The numbers: The number of Americans who applied for unemployment benefits last week was flat at 264,000, leaving it at a nearly two-year high and possibly signaling some decay in the U.S. labor market.
New jobless claims from two weeks ago were revised slightly to 264,000 from an original 262,000, government data showed.
California, Connecticut and New Jersey were the only states to post sizable increases, however. New claims fell in most other states.
Unemployment claims typically rise when the economy weakens and a recession approaches. They’ve increased since the beginning of the year but are still quite low.
Key details: A sharp increase in jobless claims in the past month has fueled talk that the labor market is finally feeling the effects of the rising interest rates orchestrated by the Federal Reserve to quench high inflation.
New filings have risen above 260,000, from around 230,000 in early May.
The unadjusted figures tell a similar story. Actual jobless claims totaled 250,000 in the latest week, up from around 200,000 as recently as the beginning of May.
Still, not every state is showing a steady increase. Most of the rise in new claims last week was concentrated in California, with Connecticut and New Jersey also reporting sizable gains.
Yet new jobless claims also fell in 36 of the 53 states and territories that report these figures to the federal government.
The number of people collecting unemployment benefits in the U.S., meanwhile, is telling a somewhat different story. That number dipped by 13,000 to 1.78 million. It has now fallen in four of the past six weeks, after hitting a one-and-a-half-year high of 1.83 million in April.
“The diverging momentum in initial claims and continuing claims raises the obvious question about which data is telling the right story, and how long can this condition persist,” said Thomas Simons, U.S. economist at Jefferies.
Further complicating the picture has been another surge in fraudulent filings this year. That could help explain the divergence between the recent rise in new applications for benefits but not in ongoing claims.
Big picture: Job openings and hiring have slowed since last year and layoffs have risen — a sign to some economists of an impending recession.
Yet by virtually any measure, the labor market is still robust. The U.S. is adding more than 200,000 jobs a month, unemployment is extremely low at 3.7% and wages are rising rapidly. The rise in claims stands in stark contrast.

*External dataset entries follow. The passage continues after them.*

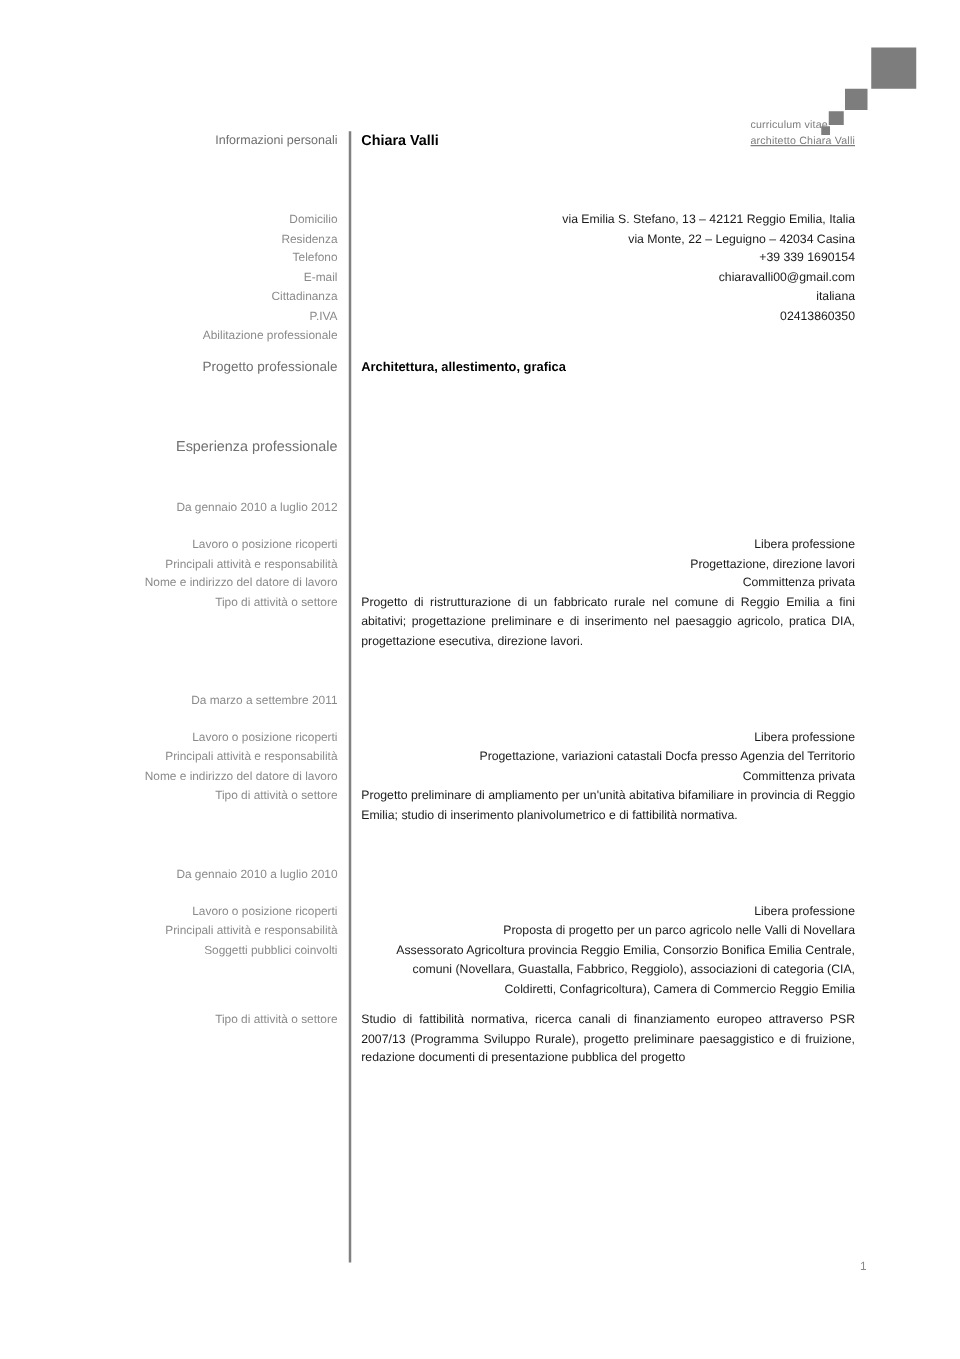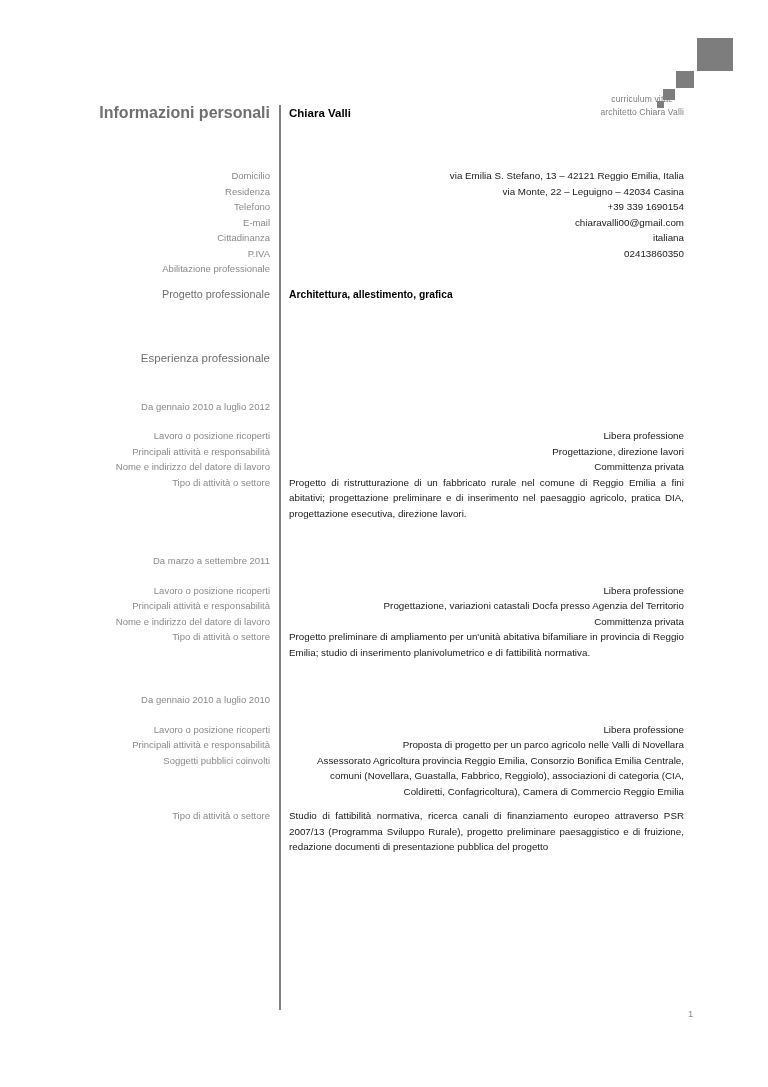--- a/index.html
+++ b/index.html
@@ -42,7 +42,7 @@
     position: absolute;
     right: 84px;
     top: 93px;
-    text-align: center;
+    text-align: left;
     color: #7d7d7d;
     font-size: 8.5px;
     line-height: 13px;

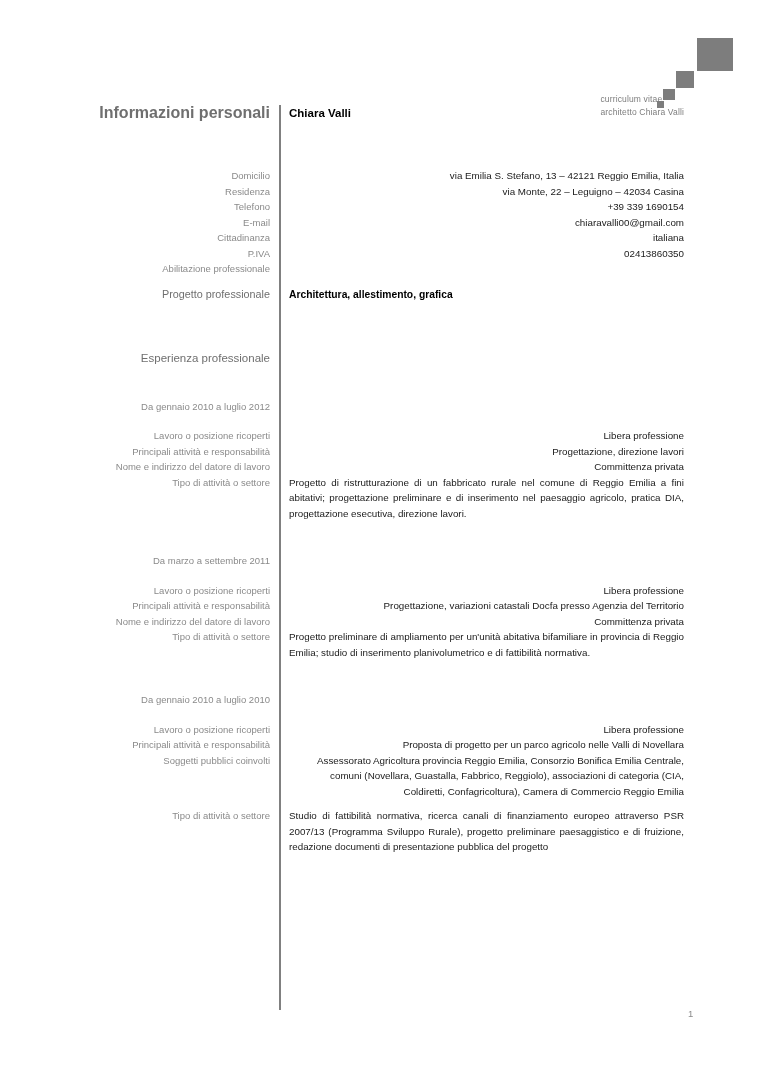--- a/index.html
+++ b/index.html
@@ -98,9 +98,8 @@
   
   .label.h-main {
     color: #6f6f6f;
-    font-size: 16px;
+    font-size: 10px;
     line-height: 18px;
-    font-weight: bold;
   }
   .value.name {
     font-weight: bold;

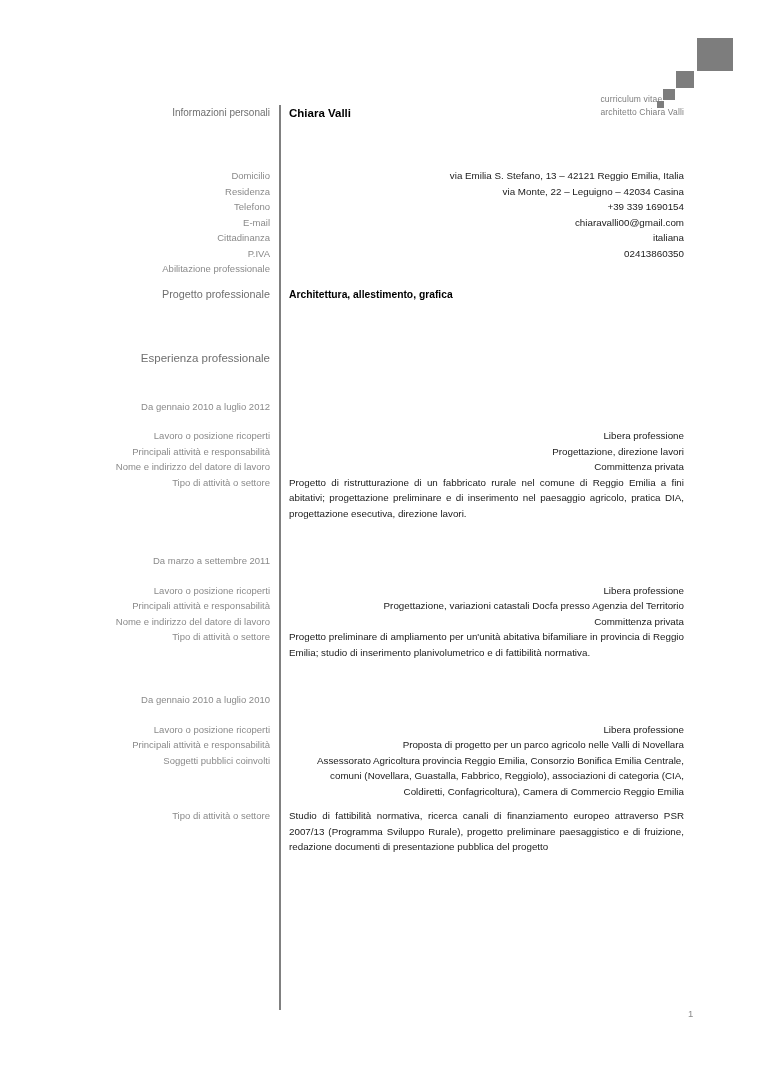--- a/index.html
+++ b/index.html
@@ -50,7 +50,7 @@
     white-space: nowrap;
   }
   .header-text .line1 { display: block; }
-  .header-text .line2 { display: block; }
+  .header-text .line2 { display: block; text-decoration: underline; }
 
   
   .divider {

The Fed is worried that a tight labor market will make it harder to get inflation fully under control. After a “pause” in June, the central bank is primed to raise interest rates again to slow the economy even further to ease price pressures.
Looking ahead: “Our view remains that layoffs will rise less dramatically than normally might occur [in a slowing economy], as companies do all they can to avoid shedding workers who have been incredibly difficult to recruit and retain,” said chief economist Joshua Shapiro of MFR Inc.
Market reaction: The Dow Jones Industrial Average
DJIA,
and S&P 500
SPX,
were set to open lower in Thursday trades.